CEO, Standard Chartered, Peters Sands
(Reuters)
Cowboy local regulator or the exposer of lax federal bureaucrats?
That's the key question being asked about New York banking regulator Benjamin Lawsky after his explosive charge that London's Standard Chartered bank abetted $250 billion of money-laundering transactions with Iran.
Standard Chartered won help Wednesday from Britain's central bank governor, who portrayed Lawsky as marching to his own tune, and marching out of step with federal regulators in Washington. "One regulator, but not the others, has gone public while the investigation is still going on," the Bank of England's Mervyn King said at a news conference in London.
The U.S. Treasury Department, in a letter responding to a request for clarification from British authorities, said it takes sanctions violations seriously, according to Reuters..
The British bank lost over a quarter of its market value in 24 hours after Lawsky, the head of New York State's Department of Financial Services, threatened Monday to cancel Standard Chartered's state banking license, which is critical for dealing in dollars. Lawsky called Standard Chartered a "rogue institution" for breaking U.S. sanctions against Iran.
Standard Chartered shares bounced 7.1 percent on Wednesday to close in London at 13.15 pounds, up from a three-year low of 10.92 hit on Tuesday. They were still down 18 percent since the regulator's threat, which Chief Executive Peters Sands said was "disproportionate" and came as a "complete surprise."
Meanwhile, Reuters Breakingviews reported that the U.S. Federal Reserve has asked Standard Chartered's New York office to report in every few hours on its liquidity position, according to people familiar with the situation. The concern is that the possibility of Standard Chartered losing its New York license could spook trading counterparties or depositors, although there is no suggestion that this is happening, Breakingviews said.
The bank's top executives, some like Sands scrambling back from summer vacations, worked on a defense strategy. So far, the executives have contested the regulator's figures and his interpretation of the law, but they have given little further detail. The bank says only a tiny proportion of its Iran-related deals - less than $14 million - was questionable under U.S. sanctions rules.
Sources told Reuters that federal banking regulators in Washington, who had been probing Standard Chartered's Iran-related deals for more than two years, were surprised by the timing of Lawsky's charges and the stridency of his language.
Lawsky's Department of Financial Services had come to the conclusion the case was getting old and that it wanted to move forward, a person with knowledge of the situation said. The department told other agencies at a meeting in April that it planned to move forward with the case, the person said.
Members of Lawsky's office met representatives of Standard Chartered around May but did not inform the bank it planned to issue an order against it, the person said.
"This is a case about Iran, money laundering, and national security," Lawsky said in a statement on Wednesday. "We will continue to work closely with our law enforcement partners, both federal and state, in this effort. No bank, big or small, foreign or domestic, is above the law."
In Washington, Adam Szubin, director of the Treasury Department's Office of Foreign Assets Control, said in a letter to British authorities that his office is investigating Standard Chartered for "potential Iran-related violations as well as a broader set of potential sanctions violations."
The letter, which was dated Wednesday and obtained by Reuters, came in response to a British request for clarification of U.S. sanctions laws. Although much of the letter focused on so-called U-turn transactions, which are at the center of New York's allegations, the letter said it was not a comment on Lawsky's action.

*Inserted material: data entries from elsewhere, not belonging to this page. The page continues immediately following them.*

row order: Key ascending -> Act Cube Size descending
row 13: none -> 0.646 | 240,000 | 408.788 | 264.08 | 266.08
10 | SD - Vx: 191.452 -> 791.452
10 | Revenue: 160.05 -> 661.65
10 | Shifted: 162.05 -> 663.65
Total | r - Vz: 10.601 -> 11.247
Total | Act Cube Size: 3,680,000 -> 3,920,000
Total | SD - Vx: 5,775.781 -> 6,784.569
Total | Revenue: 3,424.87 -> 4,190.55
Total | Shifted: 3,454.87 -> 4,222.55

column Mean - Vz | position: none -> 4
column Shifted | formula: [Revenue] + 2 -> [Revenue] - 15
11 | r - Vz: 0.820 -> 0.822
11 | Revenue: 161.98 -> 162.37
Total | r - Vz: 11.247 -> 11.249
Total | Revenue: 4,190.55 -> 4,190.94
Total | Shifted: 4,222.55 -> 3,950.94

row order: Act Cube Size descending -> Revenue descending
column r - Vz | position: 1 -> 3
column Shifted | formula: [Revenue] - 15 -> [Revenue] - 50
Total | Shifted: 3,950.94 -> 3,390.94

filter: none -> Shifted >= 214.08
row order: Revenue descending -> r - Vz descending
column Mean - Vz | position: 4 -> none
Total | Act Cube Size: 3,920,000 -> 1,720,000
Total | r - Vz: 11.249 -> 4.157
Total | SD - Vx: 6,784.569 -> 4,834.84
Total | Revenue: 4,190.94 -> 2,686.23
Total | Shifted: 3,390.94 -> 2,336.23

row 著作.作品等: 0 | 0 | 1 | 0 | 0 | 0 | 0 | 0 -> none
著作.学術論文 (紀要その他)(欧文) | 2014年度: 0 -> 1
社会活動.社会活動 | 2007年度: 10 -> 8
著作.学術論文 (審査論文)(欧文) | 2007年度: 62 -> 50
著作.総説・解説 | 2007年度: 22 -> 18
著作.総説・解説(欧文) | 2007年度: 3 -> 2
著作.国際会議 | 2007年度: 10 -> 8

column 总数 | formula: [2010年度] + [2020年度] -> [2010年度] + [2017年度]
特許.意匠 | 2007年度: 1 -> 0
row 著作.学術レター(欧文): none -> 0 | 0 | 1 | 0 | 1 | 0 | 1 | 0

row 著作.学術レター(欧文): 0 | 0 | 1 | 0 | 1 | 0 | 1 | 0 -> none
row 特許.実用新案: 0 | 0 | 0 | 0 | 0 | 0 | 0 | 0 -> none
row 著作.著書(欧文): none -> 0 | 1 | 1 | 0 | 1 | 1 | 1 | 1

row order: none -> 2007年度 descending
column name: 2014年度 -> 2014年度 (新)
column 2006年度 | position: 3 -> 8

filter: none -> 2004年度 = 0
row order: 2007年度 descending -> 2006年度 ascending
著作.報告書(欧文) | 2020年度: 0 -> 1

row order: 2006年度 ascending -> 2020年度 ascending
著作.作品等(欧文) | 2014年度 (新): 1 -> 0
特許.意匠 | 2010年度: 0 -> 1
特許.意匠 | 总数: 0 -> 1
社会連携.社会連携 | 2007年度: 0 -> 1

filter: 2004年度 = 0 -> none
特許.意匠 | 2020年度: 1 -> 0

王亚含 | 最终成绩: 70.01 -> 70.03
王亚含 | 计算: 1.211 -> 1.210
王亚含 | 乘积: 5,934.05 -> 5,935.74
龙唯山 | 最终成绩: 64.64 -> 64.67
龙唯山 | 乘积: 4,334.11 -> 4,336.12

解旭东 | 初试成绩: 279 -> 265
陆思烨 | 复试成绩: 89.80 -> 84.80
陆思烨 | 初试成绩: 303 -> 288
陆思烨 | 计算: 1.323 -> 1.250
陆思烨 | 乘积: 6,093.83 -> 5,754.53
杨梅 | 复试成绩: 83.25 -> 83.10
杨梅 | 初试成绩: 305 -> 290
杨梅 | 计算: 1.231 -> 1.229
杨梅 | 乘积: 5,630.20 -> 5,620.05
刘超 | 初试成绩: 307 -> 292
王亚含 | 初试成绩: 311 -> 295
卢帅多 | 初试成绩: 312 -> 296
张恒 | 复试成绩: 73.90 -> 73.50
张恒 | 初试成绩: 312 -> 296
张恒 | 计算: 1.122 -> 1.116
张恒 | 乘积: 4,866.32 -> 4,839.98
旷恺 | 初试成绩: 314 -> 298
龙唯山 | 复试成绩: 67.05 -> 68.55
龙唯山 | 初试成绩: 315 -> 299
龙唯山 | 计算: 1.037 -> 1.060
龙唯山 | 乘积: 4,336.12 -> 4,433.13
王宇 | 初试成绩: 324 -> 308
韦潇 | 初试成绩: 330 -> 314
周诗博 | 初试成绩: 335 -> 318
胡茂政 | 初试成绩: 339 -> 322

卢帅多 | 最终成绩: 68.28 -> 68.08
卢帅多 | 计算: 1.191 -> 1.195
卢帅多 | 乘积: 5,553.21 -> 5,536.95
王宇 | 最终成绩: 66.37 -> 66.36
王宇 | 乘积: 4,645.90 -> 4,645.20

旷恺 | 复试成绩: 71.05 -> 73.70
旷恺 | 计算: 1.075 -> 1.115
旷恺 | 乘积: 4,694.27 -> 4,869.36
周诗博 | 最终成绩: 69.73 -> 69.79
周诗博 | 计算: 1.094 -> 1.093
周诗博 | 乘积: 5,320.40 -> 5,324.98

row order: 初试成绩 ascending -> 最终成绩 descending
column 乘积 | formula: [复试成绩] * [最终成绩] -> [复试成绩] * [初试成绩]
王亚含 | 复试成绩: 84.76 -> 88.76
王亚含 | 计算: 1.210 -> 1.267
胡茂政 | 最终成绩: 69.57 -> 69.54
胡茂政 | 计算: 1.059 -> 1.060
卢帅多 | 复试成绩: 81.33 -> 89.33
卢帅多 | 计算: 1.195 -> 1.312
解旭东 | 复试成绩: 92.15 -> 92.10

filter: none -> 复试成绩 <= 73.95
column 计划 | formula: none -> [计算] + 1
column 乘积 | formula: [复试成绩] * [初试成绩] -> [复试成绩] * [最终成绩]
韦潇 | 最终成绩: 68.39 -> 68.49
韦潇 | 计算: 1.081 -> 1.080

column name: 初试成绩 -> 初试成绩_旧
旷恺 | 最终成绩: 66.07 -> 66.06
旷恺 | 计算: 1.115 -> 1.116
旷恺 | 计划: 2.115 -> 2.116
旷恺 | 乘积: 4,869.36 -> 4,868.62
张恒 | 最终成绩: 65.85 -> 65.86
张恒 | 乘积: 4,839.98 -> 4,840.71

The alleged U-turn transactions refer to money moved for Iranian clients among banks in the United Kingdom and Middle East and cleared through Standard Chartered's New York branch, but which neither started nor ended in Iran.
In London, King drew unfavorable comparisons between the handling of this case and other U.S. actions against British banks, such as the investigation of interest rate manipulation at Barclays PLC.
In the Barclays case, he said, all regulators in Britain and the United States produced coordinated reports after the investigation was complete.
"I think all the UK authorities would ask is that the various regulatory bodies that are investigating the particular case try to work together and refrain from making too many public statements until the investigation is completed," King said.
Standard Chartered's Sands, in his first public comments since the crisis arose, offered no major new information on the allegations, which the bank has been reviewing with authorities for the past two years.
"(We) fundamentally reject the overall picture and believe there are no grounds for them to take this action," he told reporters. The threat to cancel the bank's license to operate in New York would be "wholly disproportionate," he said.